Member of the Mississippi House of Representatives from the Leake-Winston Counties district Leake County (1916-1920)
- In office January 1944 – January 1948
- In office January 1916 – January 1920

Personal details
- Born: September 14, 1888 Edinburg, Mississippi
- Died: June 1974 (aged 85)
- Party: Democrat

= Martin M. Miller =

American politician

Martin Morgan Miller (September 14, 1888 - June 1974) was a Democratic member of the Mississippi House of Representatives from 1916 to 1920 and from 1944 to 1948.

== Biography ==
Martin Morgan Miller was born on September 14, 1888, in Edinburg, Mississippi. He was the son of James Thomas Miller and Treassie (Mooney) Miller. He attended the elementary schools of Leake County, Mississippi.

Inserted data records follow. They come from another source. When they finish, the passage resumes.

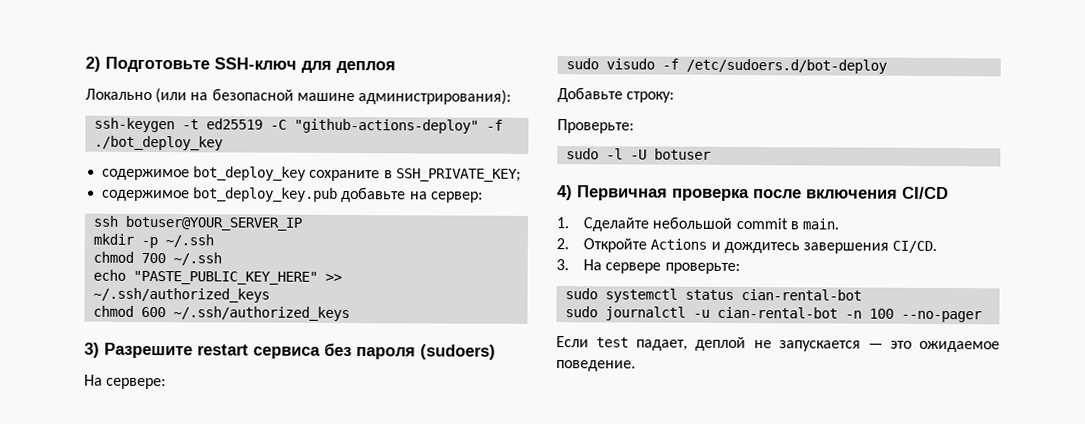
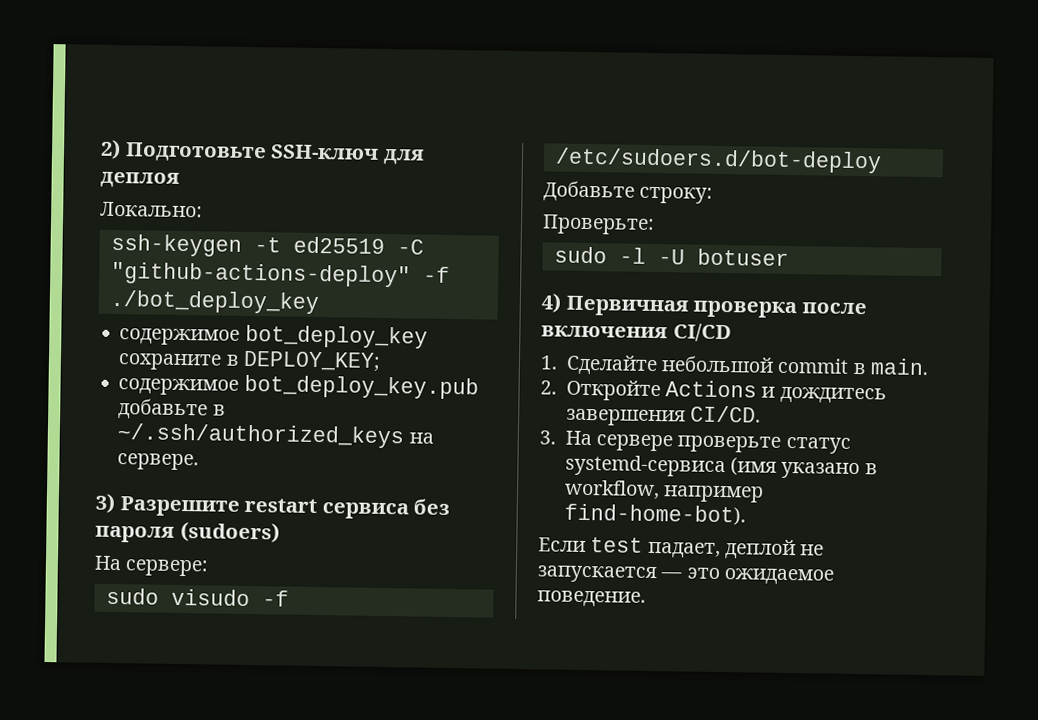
- Локально (или на безопасной машине администрирования):
+ Локально:
- содержимое bot_deploy_key сохраните в SSH_PRIVATE_KEY;
+ содержимое bot_deploy_key сохраните в DEPLOY_KEY;
- содержимое bot_deploy_key.pub добавьте на сервер:
- ssh botuser@YOUR_SERVER_IP
- mkdir -p ~/.ssh
- chmod 700 ~/.ssh
- echo "PASTE_PUBLIC_KEY_HERE" >> ~/.ssh/authorized_keys
- chmod 600 ~/.ssh/authorized_keys
+ содержимое bot_deploy_key.pub добавьте в ~/.ssh/authorized_keys на сервере.
- 3. На сервере проверьте:
- sudo systemctl status cian-rental-bot
- sudo journalctl -u cian-rental-bot -n 100 --no-pager
+ 3. На сервере проверьте статус systemd-сервиса (имя указано в workflow, например find-home-bot).

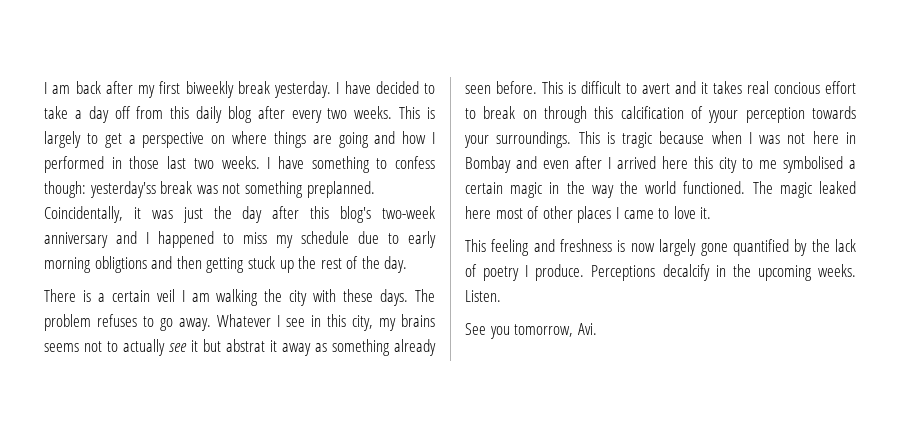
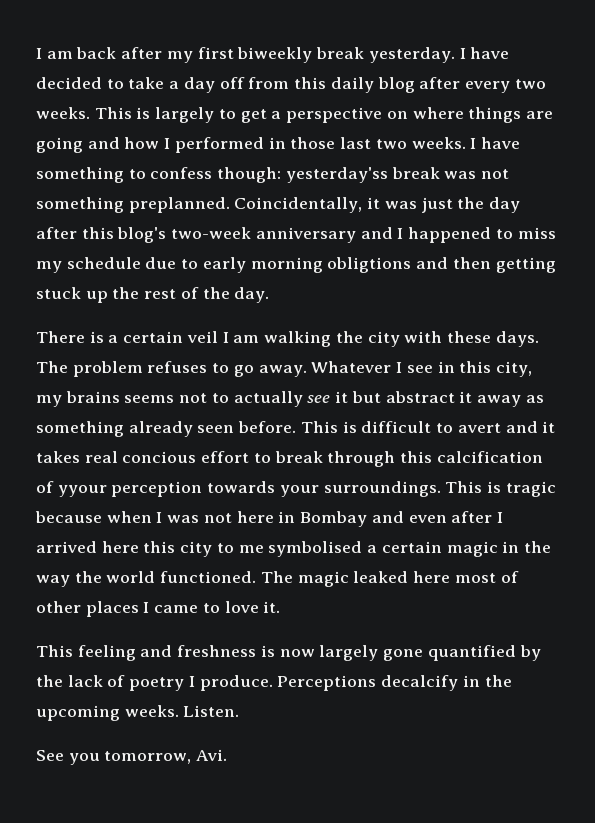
- Whatever I see in this city, my brains seems not to actually see it but abstrat it away as something already seen before.
+ Whatever I see in this city, my brains seems not to actually see it but abstract it away as something already seen before.
- This is difficult to avert and it takes real concious effort to break on through this calcification of yyour perception towards your surroundings.
+ This is difficult to avert and it takes real concious effort to break through this calcification of yyour perception towards your surroundings.

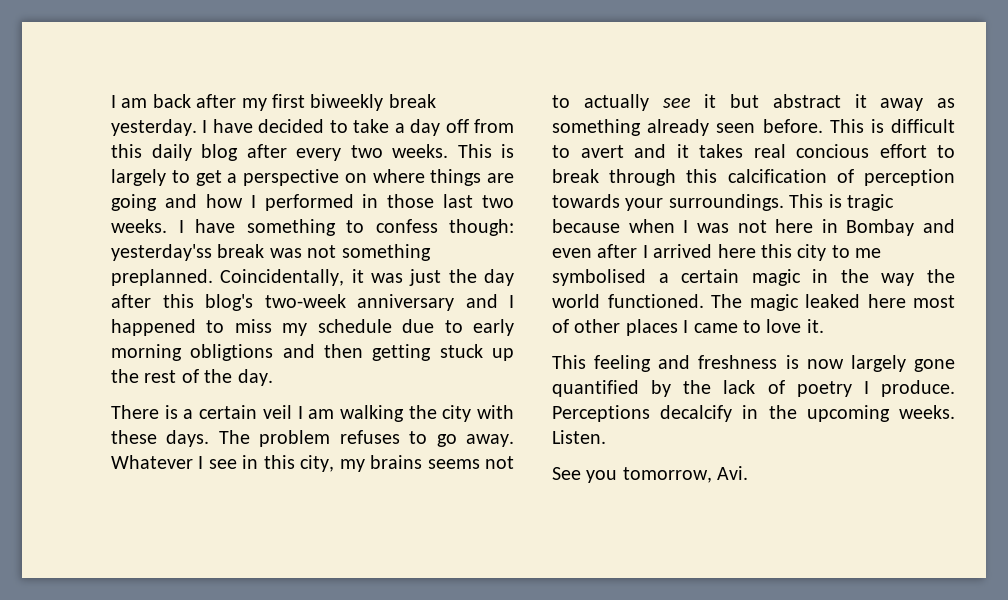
- This is difficult to avert and it takes real concious effort to break through this calcification of yyour perception towards your surroundings.
+ This is difficult to avert and it takes real concious effort to break through this calcification of perception towards your surroundings.

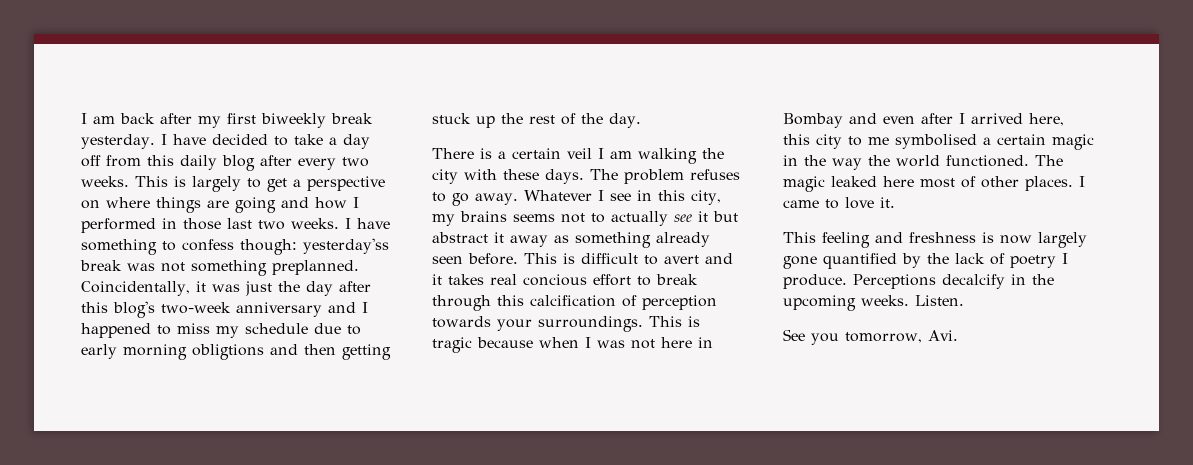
- This is tragic because when I was not here in Bombay and even after I arrived here this city to me symbolised a certain magic in the way the world functioned.
+ This is tragic because when I was not here in Bombay and even after I arrived here, this city to me symbolised a certain magic in the way the world functioned.
- The magic leaked here most of other places I came to love it.
+ The magic leaked here most of other places. I came to love it.

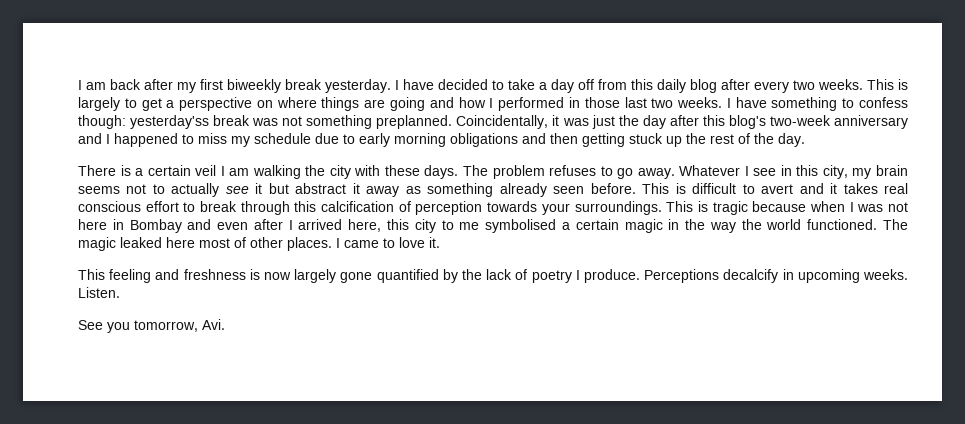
- Coincidentally, it was just the day after this blog's two-week anniversary and I happened to miss my schedule due to early morning obligtions and then getting stuck up the rest of the day.
+ Coincidentally, it was just the day after this blog's two-week anniversary and I happened to miss my schedule due to early morning obligations and then getting stuck up the rest of the day.
- Whatever I see in this city, my brains seems not to actually see it but abstract it away as something already seen before.
+ Whatever I see in this city, my brain seems not to actually see it but abstract it away as something already seen before.
- This is difficult to avert and it takes real concious effort to break through this calcification of perception towards your surroundings.
+ This is difficult to avert and it takes real conscious effort to break through this calcification of perception towards your surroundings.
- Perceptions decalcify in the upcoming weeks.
+ Perceptions decalcify in upcoming weeks.

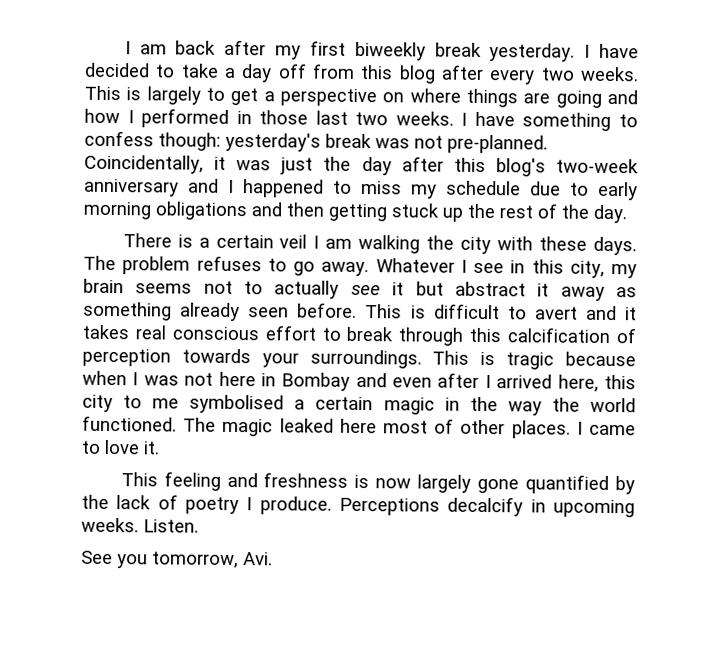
- I have decided to take a day off from this daily blog after every two weeks.
+ I have decided to take a day off from this blog after every two weeks.
- I have something to confess though: yesterday'ss break was not something preplanned.
+ I have something to confess though: yesterday's break was not pre-planned.

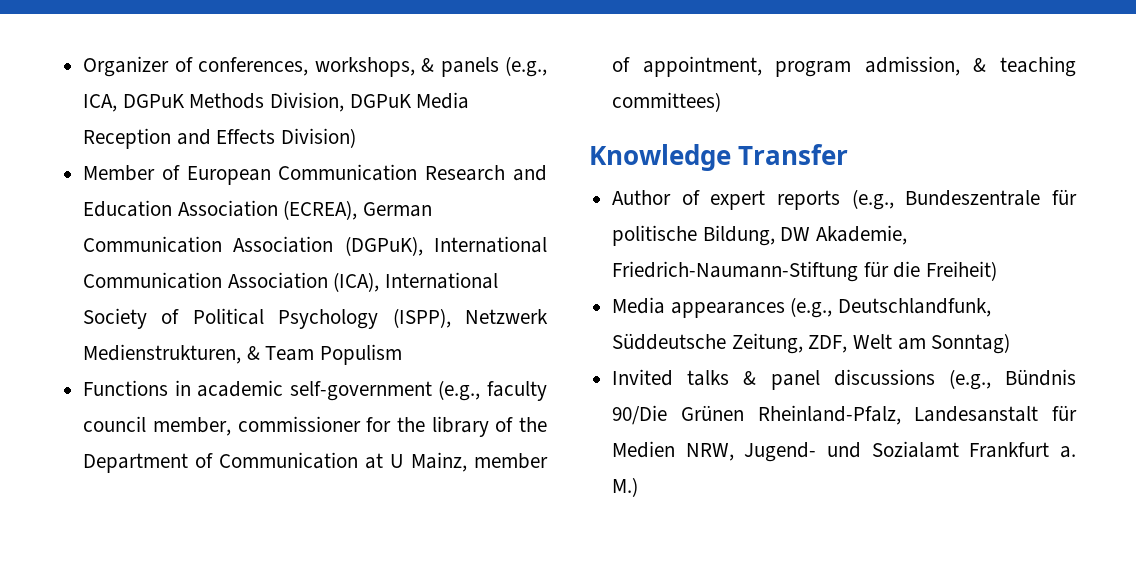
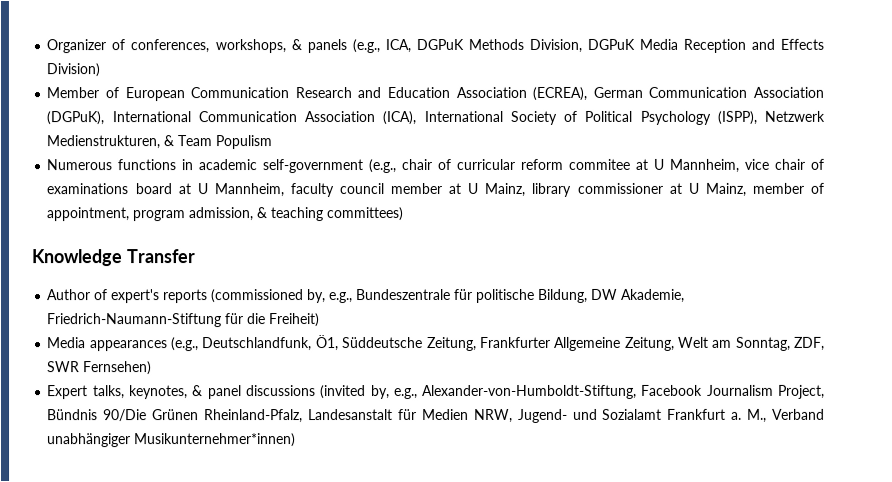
- Functions in academic self-government (e.g., faculty council member, commissioner for the library of the Department of Communication at U Mainz, member of appointment, program admission, & teaching committees)
+ Numerous functions in academic self-government (e.g., chair of curricular reform commitee at U Mannheim, vice chair of examinations board at U Mannheim, faculty council member at U Mainz, library commissioner at U Mainz, member of appointment, program admission, & teaching committees)
- Author of expert reports (e.g., Bundeszentrale für politische Bildung, DW Akademie, Friedrich-Naumann-Stiftung für die Freiheit)
+ Author of expert's reports (commissioned by, e.g., Bundeszentrale für politische Bildung, DW Akademie, Friedrich-Naumann-Stiftung für die Freiheit)
- Media appearances (e.g., Deutschlandfunk, Süddeutsche Zeitung, ZDF, Welt am Sonntag)
- Invited talks & panel discussions (e.g., Bündnis 90/Die Grünen Rheinland-Pfalz, Landesanstalt für Medien NRW, Jugend- und Sozialamt Frankfurt a.
+ Media appearances (e.g., Deutschlandfunk, Ö1, Süddeutsche Zeitung, Frankfurter Allgemeine Zeitung, Welt am Sonntag, ZDF, SWR Fernsehen)
+ Expert talks, keynotes, & panel discussions (invited by, e.g., Alexander-von-Humboldt-Stiftung, Facebook Journalism Project, Bündnis 90/Die Grünen Rheinland-Pfalz, Landesanstalt für Medien NRW, Jugend- und Sozialamt Frankfurt a.
- M.)
+ M., Verband unabhängiger Musikunternehmer*innen)

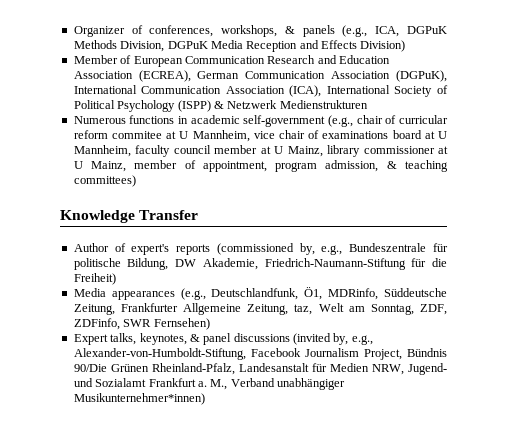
- Member of European Communication Research and Education Association (ECREA), German Communication Association (DGPuK), International Communication Association (ICA), International Society of Political Psychology (ISPP), Netzwerk Medienstrukturen, & Team Populism
+ Member of European Communication Research and Education Association (ECREA), German Communication Association (DGPuK), International Communication Association (ICA), International Society of Political Psychology (ISPP) & Netzwerk Medienstrukturen
- Media appearances (e.g., Deutschlandfunk, Ö1, Süddeutsche Zeitung, Frankfurter Allgemeine Zeitung, Welt am Sonntag, ZDF, SWR Fernsehen)
+ Media appearances (e.g., Deutschlandfunk, Ö1, MDRinfo, Süddeutsche Zeitung, Frankfurter Allgemeine Zeitung, taz, Welt am Sonntag, ZDF, ZDFinfo, SWR Fernsehen)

He then attended Edinburg High School. After finishing high school, he attended Queen City Business College in Meridian, Mississippi, from which he graduated in April 1910. He became a farmer. In 1911, he was the County Lecturer for the Farmers' Union of Leake County. He represented Leake County as a Democrat in the Mississippi House of Representatives from 1916 to 1920. He represented Leake and Winston Counties in the Mississippi House as a floater representative from 1944 to 1948. He died in June 1974. His last residence was in Carthage, Mississippi.